To demonstrate a direct interaction between miR-3613-3p and core genes, such as BIRC5, CDK1, NUF2, ZWINT and SPC24, we first determined the transfection efficiency of mir-3613-3p, siBIRC5, siCDK1, siNUF2, siZWINT, and siSPC24 (Figure 5). Next, reporter gene vectors were transfected into HepG2 with miR-3613-3p mimics or negative controls. After 24 hours, luciferase activity in HepG2 cells that were co-transfected with a pMIR-BIRC5 vector and miR-3613-3p mimic decreased to 30.0% compared with control miRNA. Luciferase activity of cells co-transfected with pMIR-CDK1 vector and miR-3613-3p mimic decreased to 40.0% compared with control miRNA. Cells co-transfected with the pMIR-NUF2 vector and miR-3613-3p mimic showed a reduced luciferase activity of 47% compared to control miRNA. Cells co-transfected with the pMIR-ZWINT vector and miR-3613-3p mimic decreased to 44% compared with control miRNA. Cells co-transfected with pMIR-SPC24 vector and miR-3613-3p mimic decreased to 44% compared with control miRNA (Figure 6). When the miR-3613-3p binding site was mutated in the 3’UTR region of the core genes, luciferase activity was no longer inhibited by miR-3613-3p mimics. These findings demonstrated that hsa-miR-3613-3p reduced the expression of BIRC5, CDK1, NUF2, ZWINT, and SPC24 mRNA and affected cell proliferation.

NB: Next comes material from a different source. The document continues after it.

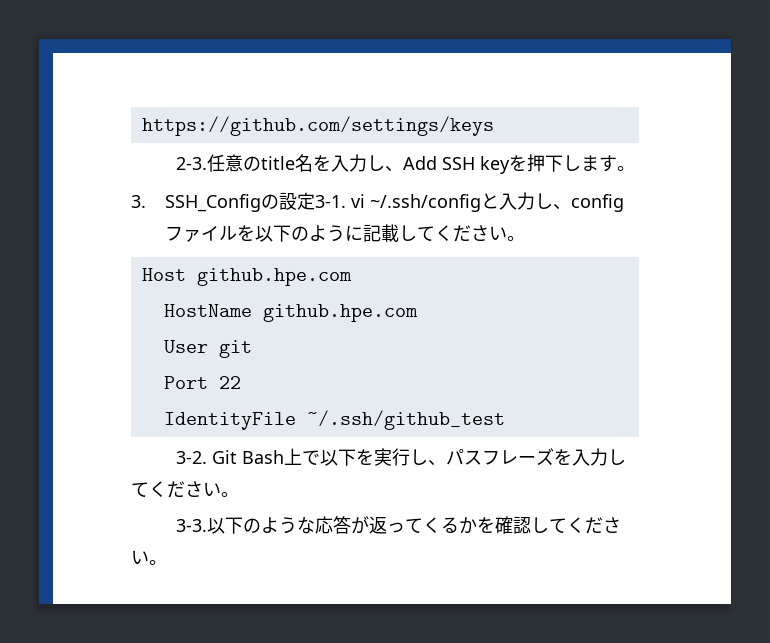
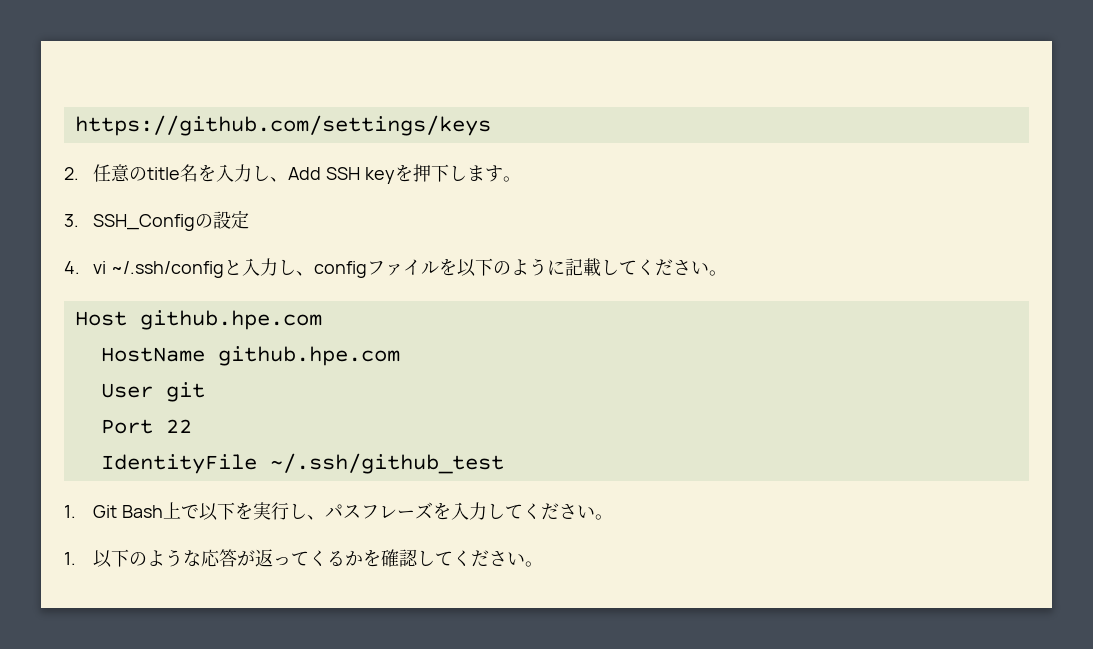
[176,157,208,170] 2-3. -> [64,167,79,180] 2.
[315,195,347,208] 3-1. -> [64,261,80,274] // 4.
[176,451,208,464] 3-2. -> [64,505,76,518] 1.
[176,519,208,532] 3-3. -> [64,552,76,565] 1.

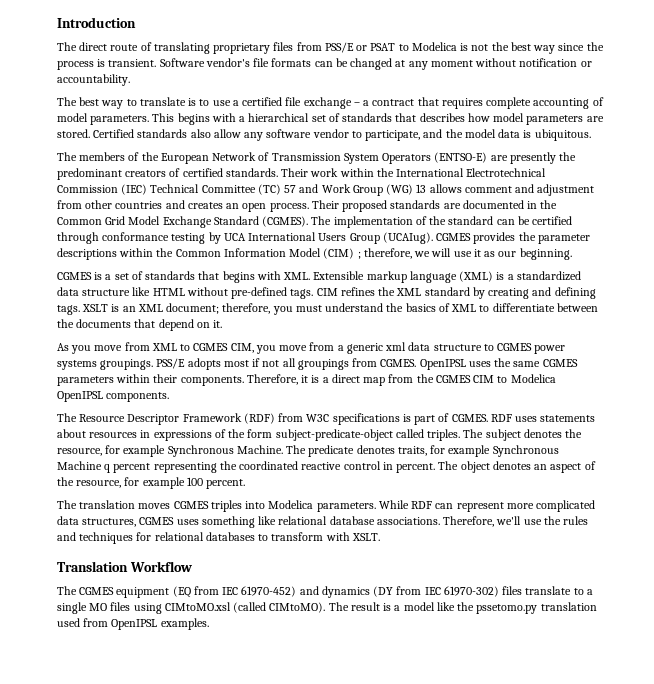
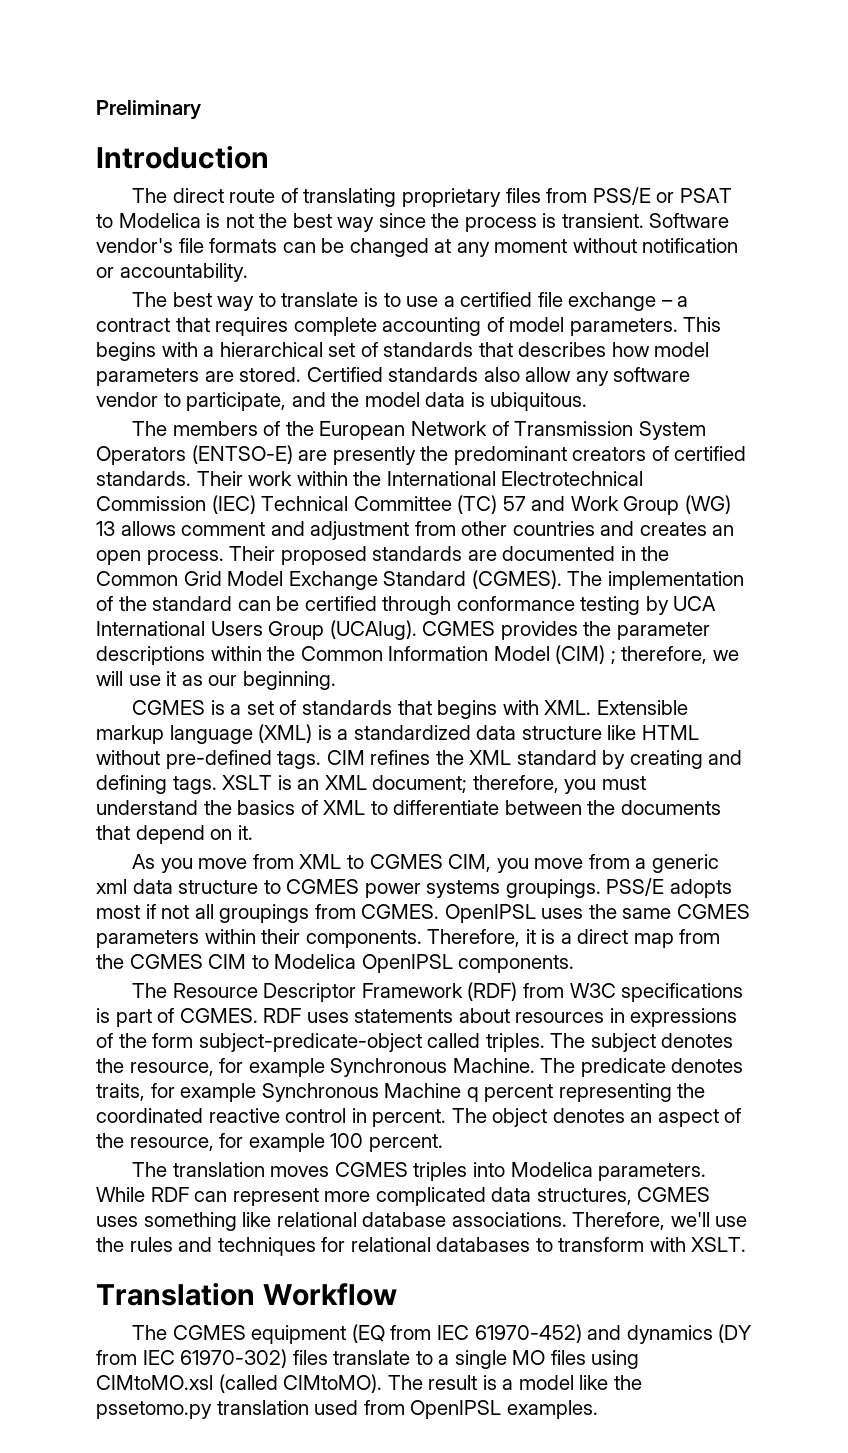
(57, 22) none -> [96,100,201,120] Preliminary //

The transfection efficiency of miRNA and core genes.

Figure 5: The transfection efficiency of miRNA and core genes. Data are presented as the mean ± SD. Compared with controls: *P < 0.05.

Luciferase reporter assay.

Figure 6: Luciferase reporter assay. Data are presented as the mean ± SD. Compared with controls: *P < 0.05.

The effects of hsa-miR-3613-3p and core genes on cell proliferation

We examined the effects of hsa-miR-3613-3p and core genes on HepG2 cell proliferation by performing CCK-8 assays. The CCK-8 assay demonstrated that hsa-miR-3613-3p mimics inhibited proliferation from 1 day to 4 days (Figure 7). Furthermore, we used the siRNA approach to silence the core genes BIRC5, CDK1, NUF2, ZWINT, and SPC24 in HepG2 cells, and examined the proliferation ability of the cells. Our data indicated that when treated with siBIRC5, the cell viability at 2-4 days decreased compared with that of 0 days. Cells transfected with siCDK1, siNUF2, siZWINT, or siSPC24, showed a reduction in cell viability at 2-4 days after transfection compared with that at day 0. These findings demonstrated that hsa-miR-3613-3p and core genes affected cell proliferation.

Cell viability detected by CCK8.

Figure 7: Cell viability detected by CCK8. Data are presented as the mean ± SD. Compared with controls: *P < 0.05.

Except for CCK8, we evaluated the protein levels of Ki67 and PCNA in HepG2 cells after transfection with hsa-miR-3613-3p mimics and siRNA (Figure 8A). The data indicated that when cells were treated with hsa-miR-3613-3p mimics, the levels of Ki67 and PCNA both decreased compared with negative control group (P < 0.05). Moreover, The Ki67 and PCNA protein level also decreased when cells were transfected with siBIRC5, siCDK1 or siZWINT (P < 0.05) (Figure 8B, 8C).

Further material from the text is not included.